Problem: especially on short sentences, CT2 is often producing an extra token at the beginning of the output (usually a punctuation).

I tried to play with beam_size, length_penalty, coverage_penalty parameters without success.

I wonder if this may be due to the fact that ModernMT seems not using a BOS token. Only an EOS token.
Thus, I tried with this config.json file:

{
  "add_source_bos": false,
  "add_source_eos": false,
  "bos_token": "",
  "decoder_start_token": "<EOS>_",
  "eos_token": "<EOS>_",
  "layer_norm_epsilon": null,
  "unk_token": "<UNK>_"
}

Any idea on a solution to avoid these extra tokens to be produced?

guillaumekln · July 26, 2023, 9:27am

Hi,

Models trained with Fairseq usually require the EOS token at the end of the source input.

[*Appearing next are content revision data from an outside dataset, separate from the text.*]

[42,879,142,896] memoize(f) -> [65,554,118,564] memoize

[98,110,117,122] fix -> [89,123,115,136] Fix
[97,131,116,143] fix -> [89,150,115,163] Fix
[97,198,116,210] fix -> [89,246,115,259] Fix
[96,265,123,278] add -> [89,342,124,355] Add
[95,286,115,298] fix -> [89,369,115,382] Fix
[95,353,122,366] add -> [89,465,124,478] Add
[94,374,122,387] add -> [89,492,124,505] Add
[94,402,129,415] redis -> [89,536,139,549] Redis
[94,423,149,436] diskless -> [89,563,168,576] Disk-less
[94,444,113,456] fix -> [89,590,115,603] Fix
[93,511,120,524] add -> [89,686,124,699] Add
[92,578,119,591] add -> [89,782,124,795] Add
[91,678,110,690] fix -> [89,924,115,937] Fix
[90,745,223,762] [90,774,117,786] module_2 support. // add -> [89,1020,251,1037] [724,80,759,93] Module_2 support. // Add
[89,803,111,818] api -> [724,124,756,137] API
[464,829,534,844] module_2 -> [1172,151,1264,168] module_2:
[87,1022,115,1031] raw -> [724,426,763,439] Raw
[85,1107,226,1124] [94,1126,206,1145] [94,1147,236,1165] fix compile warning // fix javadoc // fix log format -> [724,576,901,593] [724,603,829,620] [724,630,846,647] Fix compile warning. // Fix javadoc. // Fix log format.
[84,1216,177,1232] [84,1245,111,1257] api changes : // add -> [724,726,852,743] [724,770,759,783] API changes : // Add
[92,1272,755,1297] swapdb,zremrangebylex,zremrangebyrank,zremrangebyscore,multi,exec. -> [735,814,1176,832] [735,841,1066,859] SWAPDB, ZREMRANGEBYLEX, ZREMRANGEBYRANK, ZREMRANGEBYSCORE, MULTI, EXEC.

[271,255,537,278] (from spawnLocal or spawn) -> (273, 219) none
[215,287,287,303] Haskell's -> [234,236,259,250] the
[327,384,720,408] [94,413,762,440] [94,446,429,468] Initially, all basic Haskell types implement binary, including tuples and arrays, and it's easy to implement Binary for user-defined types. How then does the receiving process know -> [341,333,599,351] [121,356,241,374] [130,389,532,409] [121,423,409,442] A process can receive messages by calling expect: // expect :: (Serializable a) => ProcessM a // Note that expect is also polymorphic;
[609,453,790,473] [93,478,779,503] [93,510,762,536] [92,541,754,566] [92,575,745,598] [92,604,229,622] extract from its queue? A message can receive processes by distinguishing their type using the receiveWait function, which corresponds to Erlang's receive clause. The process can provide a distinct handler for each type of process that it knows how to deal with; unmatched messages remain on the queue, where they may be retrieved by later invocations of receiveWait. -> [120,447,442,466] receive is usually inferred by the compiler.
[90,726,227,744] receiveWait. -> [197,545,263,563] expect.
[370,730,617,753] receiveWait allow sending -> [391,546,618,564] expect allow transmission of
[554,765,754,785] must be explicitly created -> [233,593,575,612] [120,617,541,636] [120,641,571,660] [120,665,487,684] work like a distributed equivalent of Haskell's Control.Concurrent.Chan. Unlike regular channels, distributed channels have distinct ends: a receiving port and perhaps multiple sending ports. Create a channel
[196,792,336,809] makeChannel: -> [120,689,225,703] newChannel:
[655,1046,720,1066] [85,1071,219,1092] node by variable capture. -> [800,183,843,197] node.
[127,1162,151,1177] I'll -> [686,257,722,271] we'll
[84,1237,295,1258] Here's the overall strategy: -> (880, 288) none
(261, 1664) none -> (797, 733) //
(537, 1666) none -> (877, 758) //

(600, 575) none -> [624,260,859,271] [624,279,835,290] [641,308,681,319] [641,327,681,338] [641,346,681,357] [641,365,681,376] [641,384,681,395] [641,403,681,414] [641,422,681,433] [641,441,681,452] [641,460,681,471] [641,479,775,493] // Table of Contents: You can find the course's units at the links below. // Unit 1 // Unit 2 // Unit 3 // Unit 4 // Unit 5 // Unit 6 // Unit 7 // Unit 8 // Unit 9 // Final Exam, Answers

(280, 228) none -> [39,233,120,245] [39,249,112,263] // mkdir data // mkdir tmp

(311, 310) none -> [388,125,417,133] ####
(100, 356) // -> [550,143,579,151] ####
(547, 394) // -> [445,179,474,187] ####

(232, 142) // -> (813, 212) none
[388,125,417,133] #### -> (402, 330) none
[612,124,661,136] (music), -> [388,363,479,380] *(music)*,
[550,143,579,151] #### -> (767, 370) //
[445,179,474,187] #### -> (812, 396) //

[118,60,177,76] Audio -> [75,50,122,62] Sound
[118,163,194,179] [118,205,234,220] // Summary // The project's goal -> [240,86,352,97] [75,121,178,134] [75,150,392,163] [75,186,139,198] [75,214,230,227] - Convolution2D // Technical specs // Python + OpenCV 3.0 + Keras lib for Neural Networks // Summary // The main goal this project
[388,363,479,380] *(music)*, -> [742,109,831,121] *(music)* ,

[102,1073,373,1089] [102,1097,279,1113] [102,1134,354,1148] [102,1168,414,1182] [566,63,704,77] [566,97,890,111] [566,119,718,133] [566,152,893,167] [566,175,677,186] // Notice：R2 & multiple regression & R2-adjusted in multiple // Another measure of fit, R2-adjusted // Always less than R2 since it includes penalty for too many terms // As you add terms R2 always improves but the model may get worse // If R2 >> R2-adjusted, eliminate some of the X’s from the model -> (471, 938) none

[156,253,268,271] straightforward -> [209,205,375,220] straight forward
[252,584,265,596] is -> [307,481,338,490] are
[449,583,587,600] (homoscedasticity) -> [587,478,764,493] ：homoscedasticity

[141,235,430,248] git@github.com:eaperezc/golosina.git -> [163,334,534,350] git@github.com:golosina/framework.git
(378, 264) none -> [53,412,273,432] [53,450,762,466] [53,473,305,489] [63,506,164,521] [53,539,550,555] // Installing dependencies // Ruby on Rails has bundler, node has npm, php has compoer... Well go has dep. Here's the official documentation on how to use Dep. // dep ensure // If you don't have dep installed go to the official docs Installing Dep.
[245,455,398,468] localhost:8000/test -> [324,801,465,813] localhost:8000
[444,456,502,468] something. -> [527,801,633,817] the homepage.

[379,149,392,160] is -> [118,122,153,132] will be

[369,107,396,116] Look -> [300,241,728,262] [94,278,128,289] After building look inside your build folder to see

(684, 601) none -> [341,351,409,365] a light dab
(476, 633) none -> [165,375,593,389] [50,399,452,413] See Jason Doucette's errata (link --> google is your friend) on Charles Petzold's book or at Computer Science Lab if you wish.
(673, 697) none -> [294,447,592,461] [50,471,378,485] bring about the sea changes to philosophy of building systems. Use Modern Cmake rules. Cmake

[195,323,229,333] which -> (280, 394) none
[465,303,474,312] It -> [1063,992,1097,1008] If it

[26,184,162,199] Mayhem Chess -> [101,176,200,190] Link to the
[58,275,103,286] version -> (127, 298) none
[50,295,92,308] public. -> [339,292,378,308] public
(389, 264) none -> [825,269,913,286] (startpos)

Do you add this token in the input before running the model? Alternatively you could enable add_source_eos in the configuration.

Etienne38 · July 26, 2023, 9:28am

Yes, I add it.
More precisely: I’m using the ModernMT preprocessing that produces the EOS token.

SamuelLacombe · July 26, 2023, 10:57am

Hello,

Do you have alot of short sentences in your training/validation sets?

I experienced that in the past, because the model was learning to do a certain sentence length as I was providing alot of sentences with more or less the same length.

Etienne38 · July 26, 2023, 11:08am

No problem with the training set: it was working properly with the original ModernMT model. The problem occurs with CT2 using the converted model.

guillaumekln · July 26, 2023, 12:56pm

Can you show how you are calling the MMT preprocessing and then how you call translate_batch in CT2?

Etienne38 · July 26, 2023, 2:25pm

First, I need textencoder.py:

github.com

modernmt/modernmt/blob/master/src/decoder-neural/src/main/python/mmt/textencoder.py

import collections
import logging
import multiprocessing
import os
import re
import tempfile
from itertools import chain

import cachetools
import torch
from fairseq.data import Dictionary

PAD = "<PAD>_"
EOS = "<EOS>_"
UNK = "<UNK>_"
RESERVED_TOKENS = ["<Lua_Heritage>", PAD, EOS, UNK]
PAD_ID = RESERVED_TOKENS.index(PAD)  # Normally 1
EOS_ID = RESERVED_TOKENS.index(EOS)  # Normally 2
UNK_ID = RESERVED_TOKENS.index(UNK)  # Normally 3

This file has been truncated. show original

MMT encoding code (cloned from MMT):

sub_dict = SubwordDictionary.load("./engines/"+ENGINE+"/model.vcb")
indexes = sub_dict.encode_line(input_text, line_tokenizer=sub_dict.tokenize, add_if_not_exist=False)

Remark: encode_line is inherited from fairseq.data.Dictionary.

At this step, MMT is directly building a Tensor. But, CT2 needs tokens. In a first attempt, I wanted to keep the exact processing of MMT. So, I need to convert back this Tensor to a token list:

            indexes = indexes.long()
            print("IDX="+str(indexes))
            tokens = [sub_dict.symbols[idx] for idx in indexes]
            print("TOK="+str(tokens))

At this step, the token list is properly ended with the "<EOS>_" token.

Then, I send it to CT2:

            results = translator.translate_batch([tokens]
                                                 ,beam_size=5
                                                 # ,length_penalty=1
                                                 # ,coverage_penalty=0
                                                 # ,repetition_penalty=1
                                                 )
            print("TRANS="+str(results[0].hypotheses[0]))